The Japanese were equally proactive in nurturing Japonism in Europe. Japan was a high-profile presence, for instance, at the international expositions in Paris in 1867 and 1878. The shogunate and the domains of Saga (today’s Saga Prefecture, then controlled by the Nabeshima clan) and Satsuma (today’s Kagoshima and Miyazaki Prefectures) enlivened the 1867 exposition with extensive exhibits of ukiyo-e, hanging scrolls, kimono, maki-e lacquerware, ceramics, and other items. After the close of the exposition, moreover, the Japanese sold all of the exhibition items to eager buyers from Europe and elsewhere.

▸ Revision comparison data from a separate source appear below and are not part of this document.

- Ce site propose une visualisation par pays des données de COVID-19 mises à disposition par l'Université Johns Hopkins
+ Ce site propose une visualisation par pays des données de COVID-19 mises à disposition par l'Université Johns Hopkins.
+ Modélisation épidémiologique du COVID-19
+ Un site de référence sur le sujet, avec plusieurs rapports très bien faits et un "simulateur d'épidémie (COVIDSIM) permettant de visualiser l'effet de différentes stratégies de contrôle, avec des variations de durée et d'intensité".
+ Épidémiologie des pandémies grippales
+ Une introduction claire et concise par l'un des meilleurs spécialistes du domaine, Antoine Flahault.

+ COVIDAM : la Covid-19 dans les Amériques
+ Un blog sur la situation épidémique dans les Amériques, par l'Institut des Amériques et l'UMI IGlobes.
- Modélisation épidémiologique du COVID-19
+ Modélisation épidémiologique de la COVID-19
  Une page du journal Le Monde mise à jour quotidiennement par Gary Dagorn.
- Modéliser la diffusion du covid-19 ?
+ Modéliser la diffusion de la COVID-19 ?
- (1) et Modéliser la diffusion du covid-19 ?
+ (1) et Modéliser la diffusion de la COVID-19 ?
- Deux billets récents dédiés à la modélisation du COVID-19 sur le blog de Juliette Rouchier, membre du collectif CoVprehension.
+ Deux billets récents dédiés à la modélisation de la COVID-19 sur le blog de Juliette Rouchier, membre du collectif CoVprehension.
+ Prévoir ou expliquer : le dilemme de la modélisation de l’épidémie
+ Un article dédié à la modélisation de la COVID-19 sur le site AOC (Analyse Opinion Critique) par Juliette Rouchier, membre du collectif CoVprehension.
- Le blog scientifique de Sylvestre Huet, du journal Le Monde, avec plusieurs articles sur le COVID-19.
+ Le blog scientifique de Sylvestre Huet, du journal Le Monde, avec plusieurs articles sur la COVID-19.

At the 1878 exposition, the exhibits staged by Japan’s newly minted Meiji government included a farmhouse erected in Paris’s Trocadéro Park. Visitors thronged the farmhouse and delighted in the accompanying introduction to Japanese lifestyles. This was the acme of France’s Japonisme.

Left: The Japanese delegation to the 1867 International Exposition in a photo from Le Monde Illustré;right:the 1878 exposition catalog of Japanese exhibits. (Both photos courtesy of the National Library of France.)

Le Japon Artistique

Bing was a seminal force in propagating Japonism through his work as an art dealer, critic, and journalist. Especially influential was the monthly magazine that he published in French, English, and German as Le Japon Artistique. The magazine, which featured premium-grade paper and printing, was full of color reproductions and carried articles about different genres of Japanese art, such as ukiyo-e, metalwork, ceramics, architecture, and kabuki. It spanned 36 issues from 1888 to 1891. Bing offered the following paean to the Japanese artistic sensibility in the fifth issue of Le Japon Artistique, published in 1888: “The Japanese artist knows well that nature subsumes the most important elements of all phenomena. Accordingly, he or she believes that everything—even something so small as a single blade of grass—occupies an identifiable place in the conceptual framework that underlies the creative process.”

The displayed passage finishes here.